**WORK ITEM**
Would you output all the lines below precisely as they stand, leaving each picture out?

[Revision comparison data]
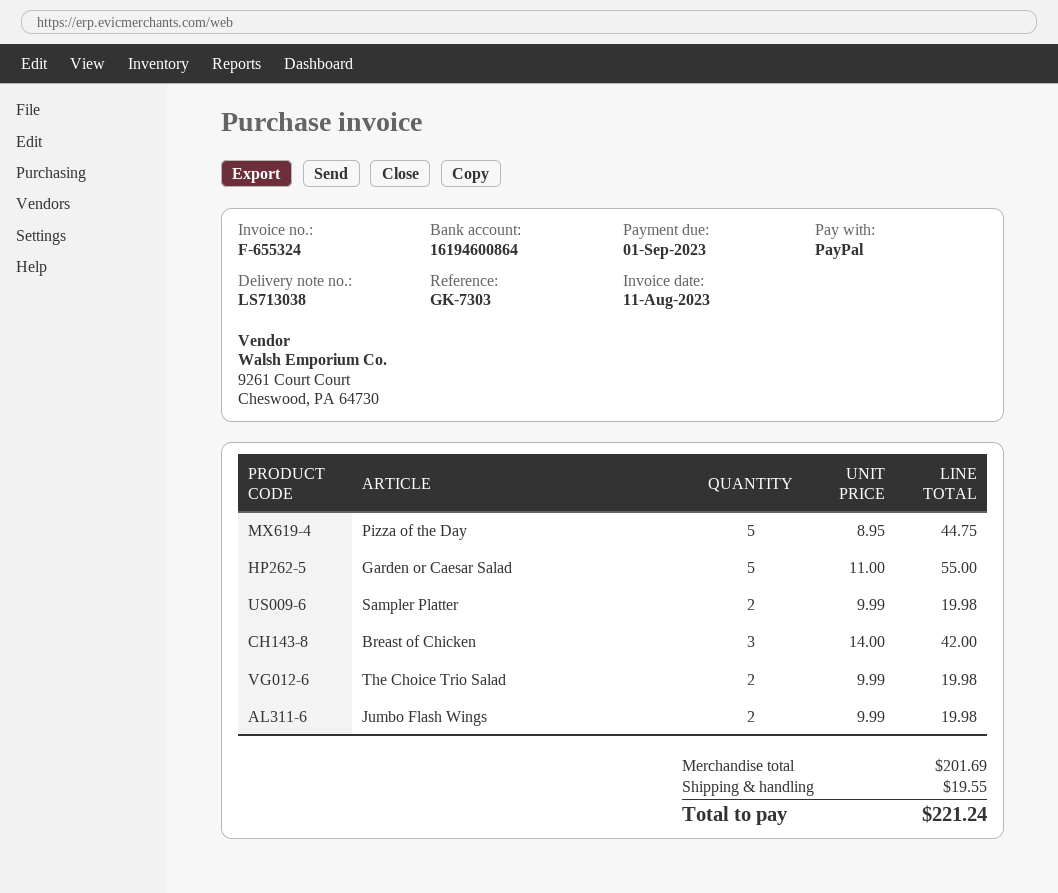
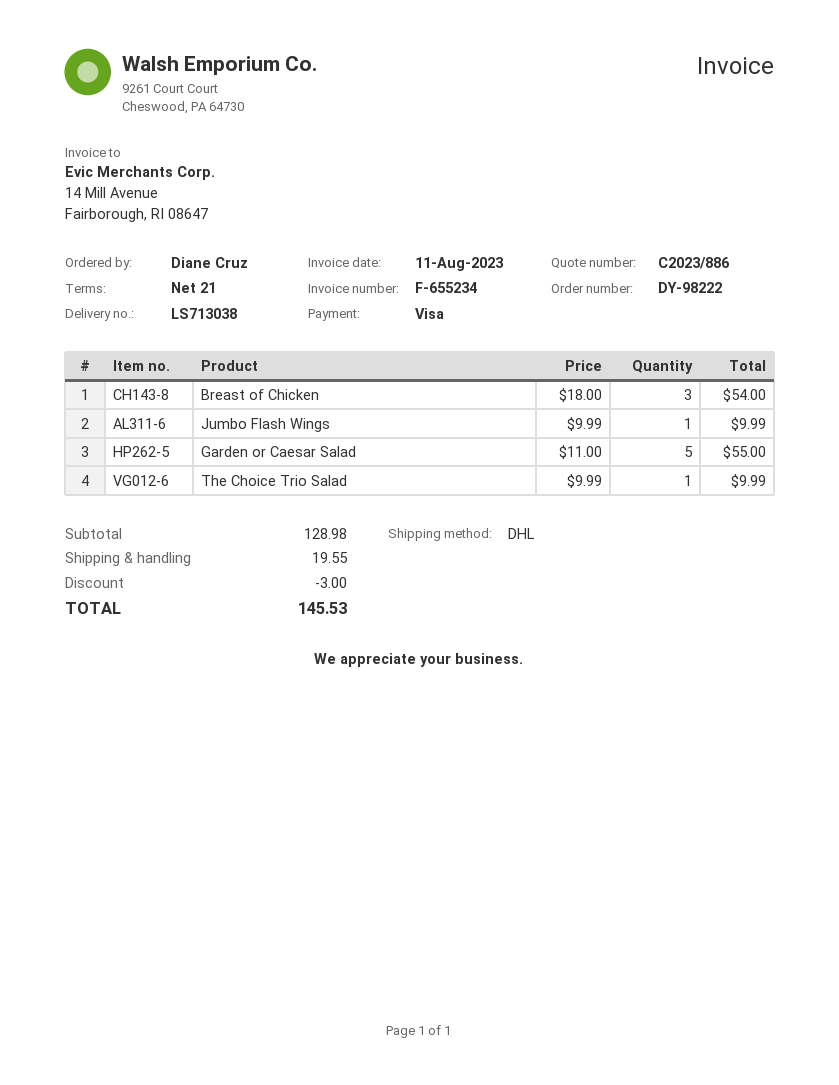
invoice number: F-655324 -> F-655234
payment method: PayPal -> Visa
Pizza of the Day: 5 x 8.95 = 44.75 -> none
Sampler Platter: 2 x 9.99 = 19.98 -> none
Breast of Chicken: 3 x 14.00 = 42.00 -> 3 x 18.00 = 54.00
The Choice Trio Salad: 2 x 9.99 = 19.98 -> 1 x 9.99 = 9.99
Jumbo Flash Wings: 2 x 9.99 = 19.98 -> 1 x 9.99 = 9.99
subtotal: 201.69 -> 128.98
discount: none -> 3.00
total: 221.24 -> 145.53

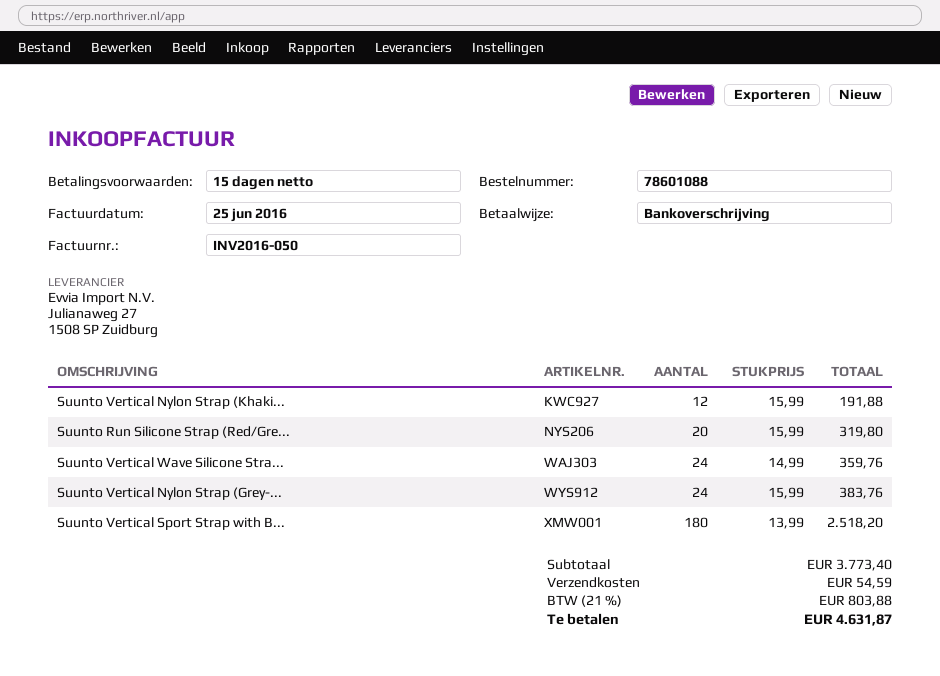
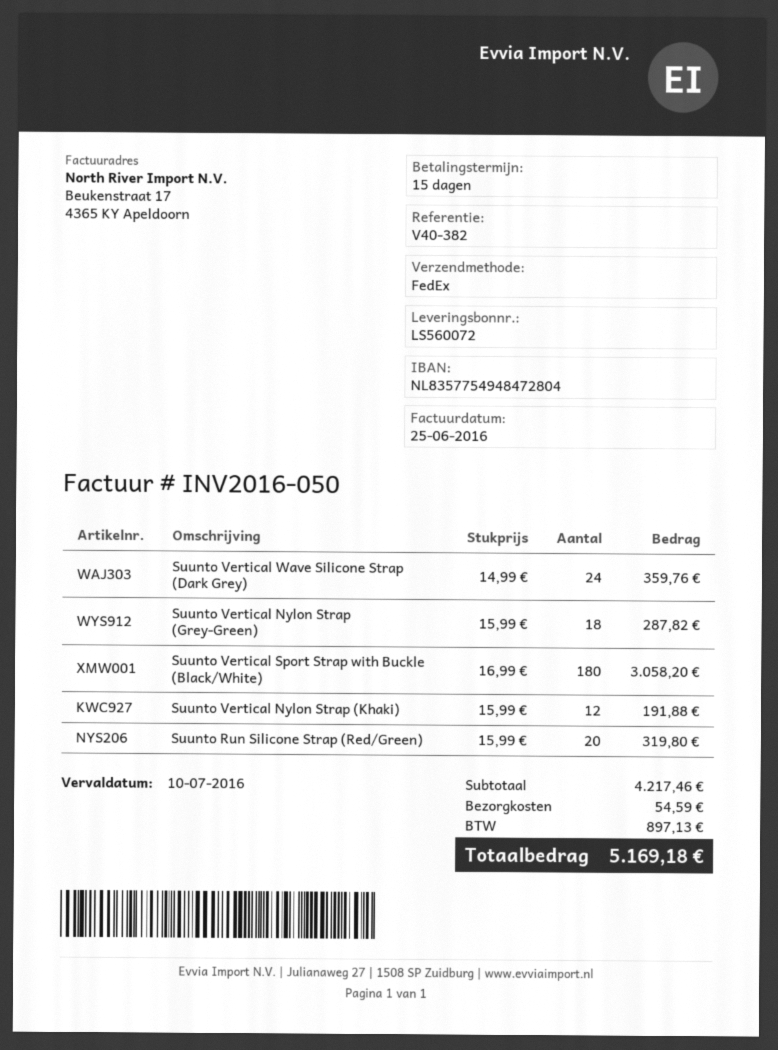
Suunto Vertical Nylon Strap (Grey-...: 24 x 15.99 = 383.76 -> 18 x 15.99 = 287.82
Suunto Vertical Sport Strap with B...: 180 x 13.99 = 2518.20 -> 180 x 16.99 = 3058.20
subtotal: 3773.40 -> 4217.46
tax: 803.88 -> 897.13
total: 4631.87 -> 5169.18

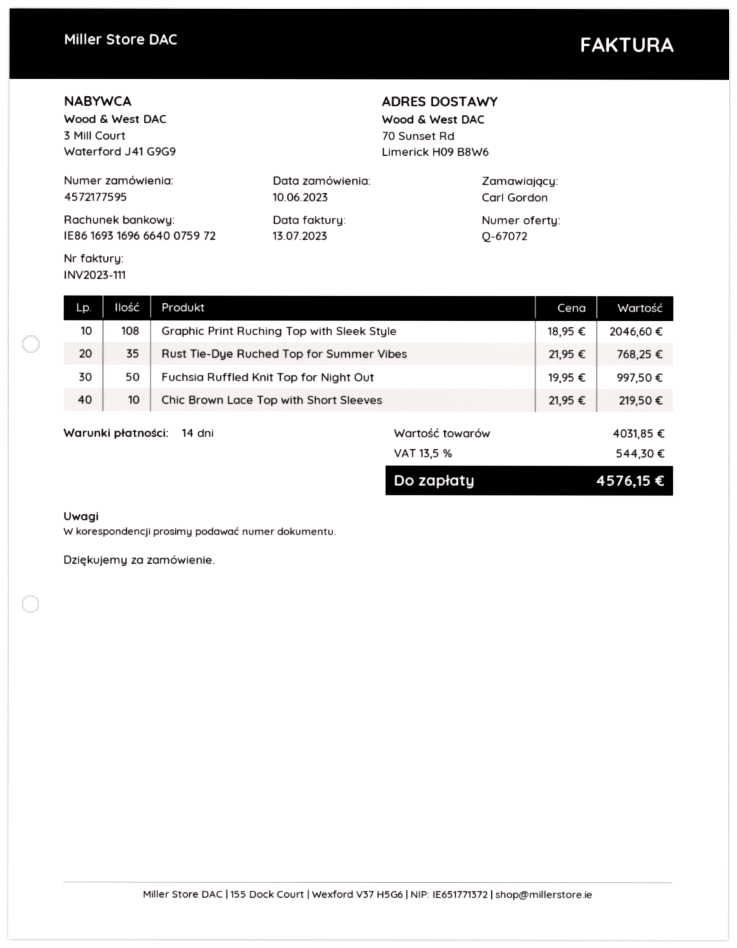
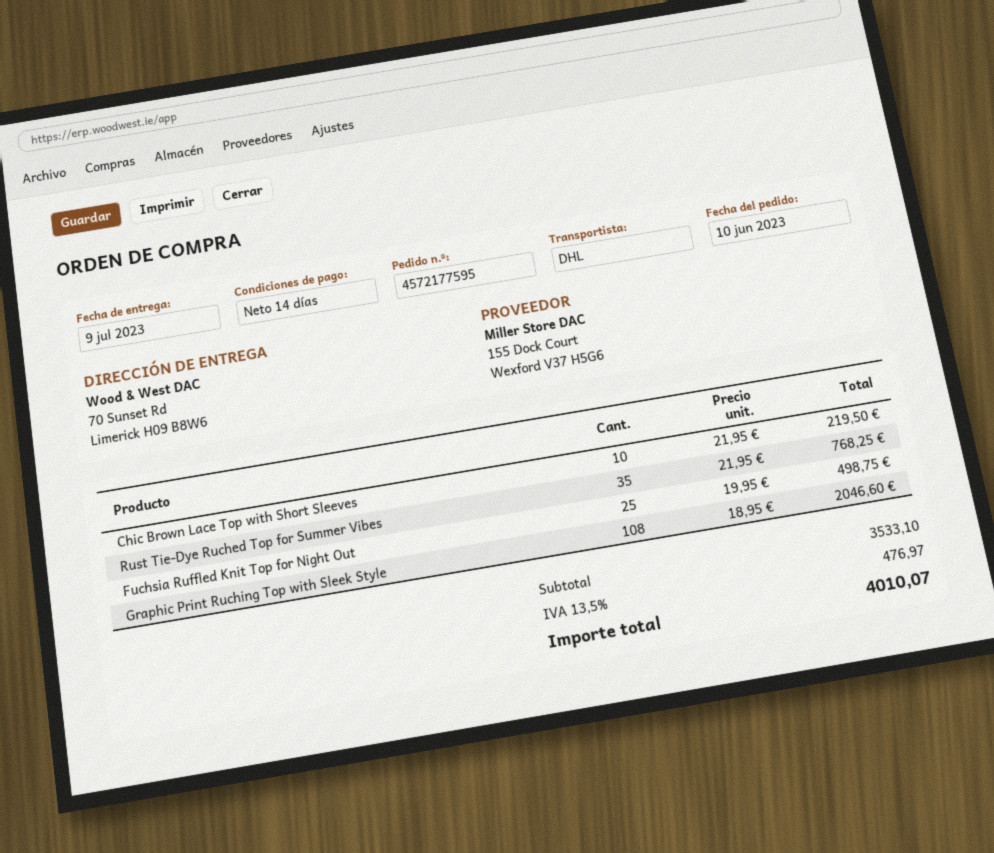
Fuchsia Ruffled Knit Top for Night Out: 50 x 19.95 = 997.50 -> 25 x 19.95 = 498.75
subtotal: 4031.85 -> 3533.10
tax: 13.5% = 544.30 -> 13.5% = 476.97
total: 4576.15 -> 4010.07

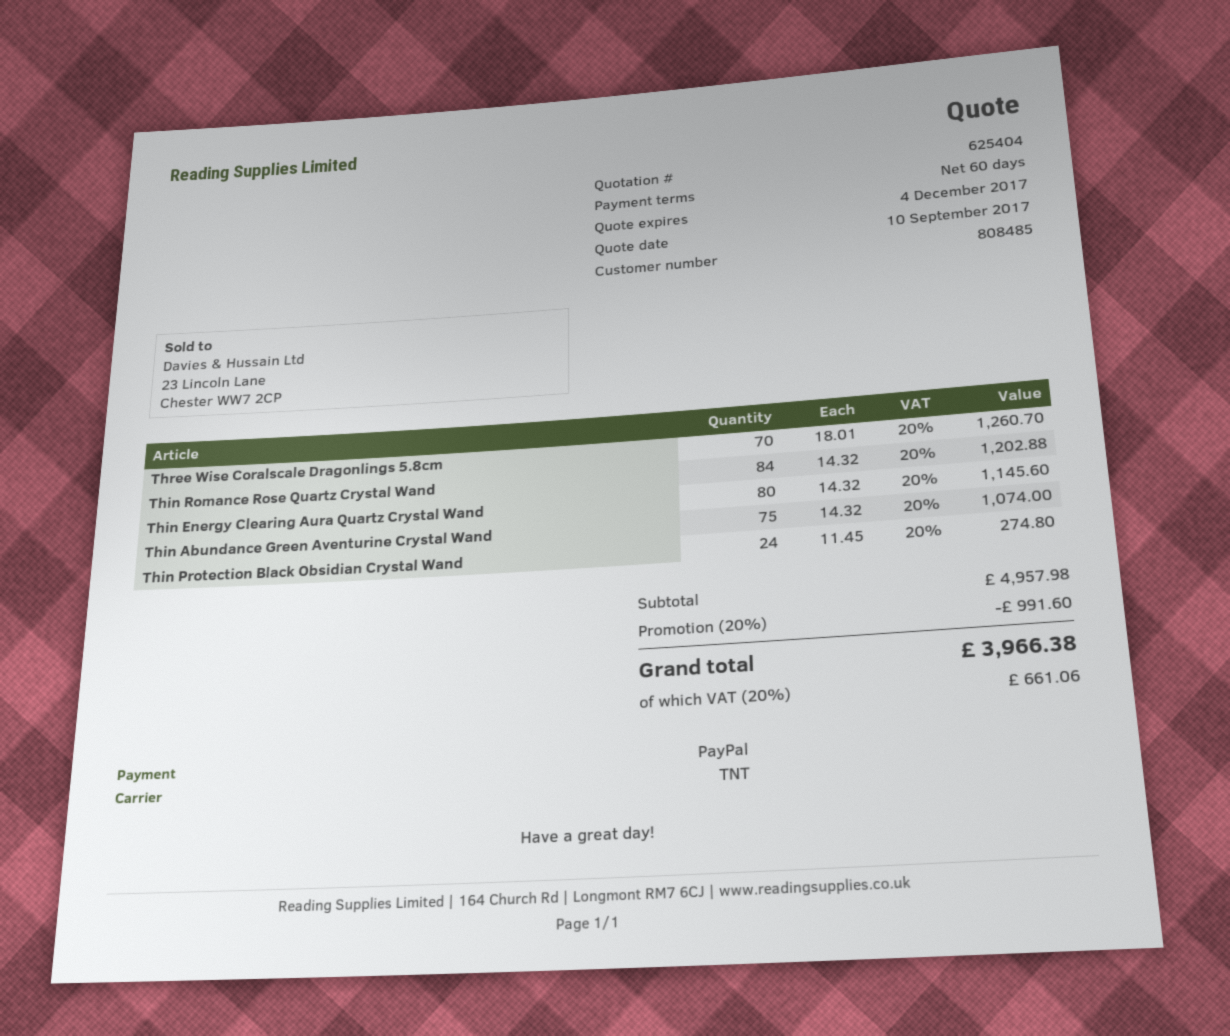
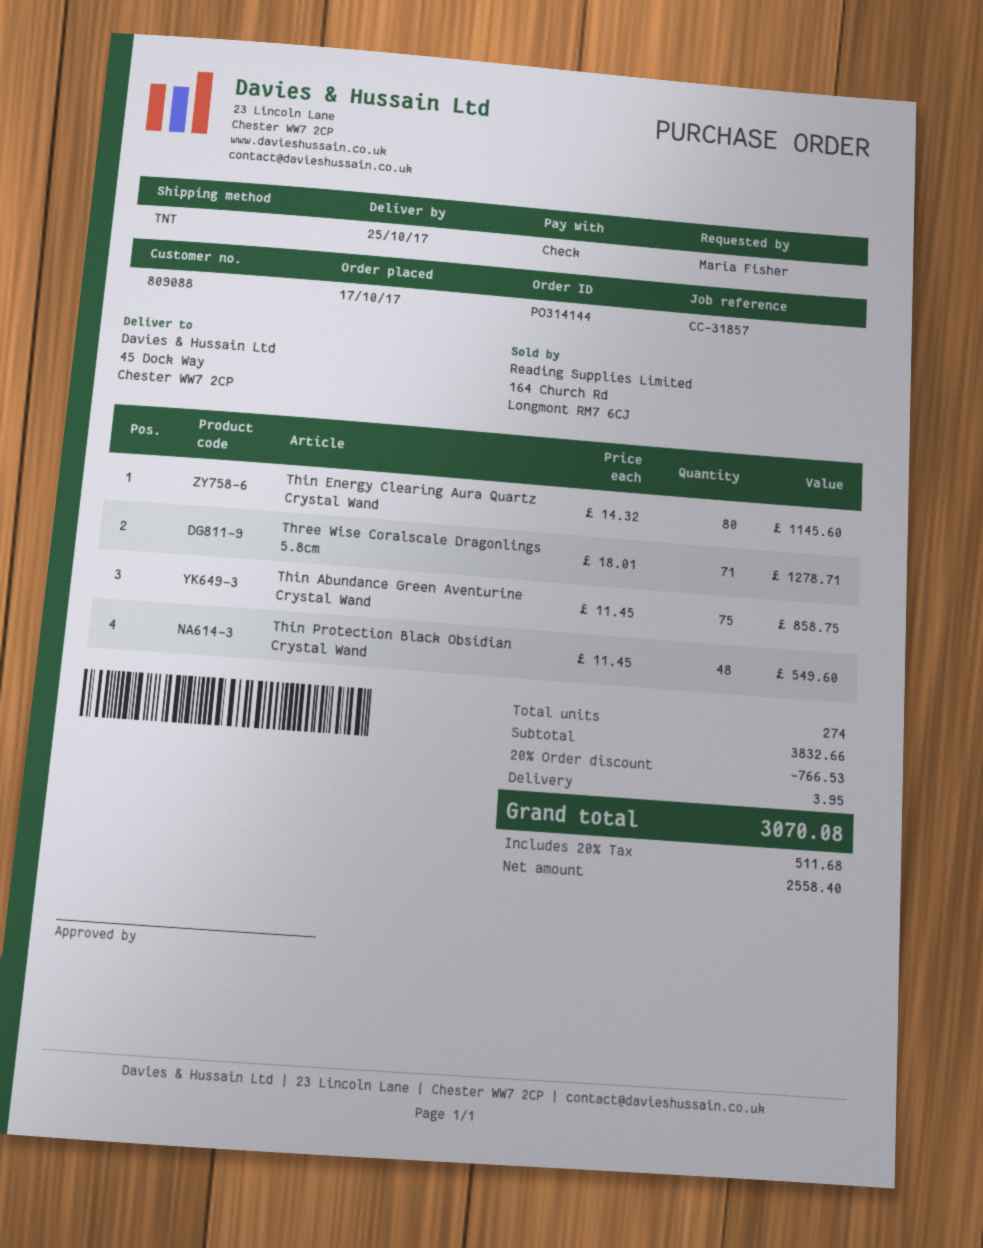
customer number: 808485 -> 809088
payment method: PayPal -> cheque
Three Wise Coralscale Dragonlings 5.8cm: 70 x 18.01 = 1260.70 -> 71 x 18.01 = 1278.71
Thin Romance Rose Quartz Crystal Wand: 84 x 14.32 = 1202.88 -> none
Thin Abundance Green Aventurine Crystal Wand: 75 x 14.32 = 1074.00 -> 75 x 11.45 = 858.75
Thin Protection Black Obsidian Crystal Wand: 24 x 11.45 = 274.80 -> 48 x 11.45 = 549.60
subtotal: 4957.98 -> 3832.66
discount: 20% = 991.60 -> 20% = 766.53
shipping: none -> 3.95
tax: 20% = 661.06 -> 20% = 511.68
total: 3966.38 -> 3070.08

**OUTPUT FOR THIS TASK**
invoice number: F-655324 -> F-655234
payment method: PayPal -> Visa
Pizza of the Day: 5 x 8.95 = 44.75 -> none
Sampler Platter: 2 x 9.99 = 19.98 -> none
Breast of Chicken: 3 x 14.00 = 42.00 -> 3 x 18.00 = 54.00
The Choice Trio Salad: 2 x 9.99 = 19.98 -> 1 x 9.99 = 9.99
Jumbo Flash Wings: 2 x 9.99 = 19.98 -> 1 x 9.99 = 9.99
subtotal: 201.69 -> 128.98
discount: none -> 3.00
total: 221.24 -> 145.53

Suunto Vertical Nylon Strap (Grey-...: 24 x 15.99 = 383.76 -> 18 x 15.99 = 287.82
Suunto Vertical Sport Strap with B...: 180 x 13.99 = 2518.20 -> 180 x 16.99 = 3058.20
subtotal: 3773.40 -> 4217.46
tax: 803.88 -> 897.13
total: 4631.87 -> 5169.18

Fuchsia Ruffled Knit Top for Night Out: 50 x 19.95 = 997.50 -> 25 x 19.95 = 498.75
subtotal: 4031.85 -> 3533.10
tax: 13.5% = 544.30 -> 13.5% = 476.97
total: 4576.15 -> 4010.07

customer number: 808485 -> 809088
payment method: PayPal -> cheque
Three Wise Coralscale Dragonlings 5.8cm: 70 x 18.01 = 1260.70 -> 71 x 18.01 = 1278.71
Thin Romance Rose Quartz Crystal Wand: 84 x 14.32 = 1202.88 -> none
Thin Abundance Green Aventurine Crystal Wand: 75 x 14.32 = 1074.00 -> 75 x 11.45 = 858.75
Thin Protection Black Obsidian Crystal Wand: 24 x 11.45 = 274.80 -> 48 x 11.45 = 549.60
subtotal: 4957.98 -> 3832.66
discount: 20% = 991.60 -> 20% = 766.53
shipping: none -> 3.95
tax: 20% = 661.06 -> 20% = 511.68
total: 3966.38 -> 3070.08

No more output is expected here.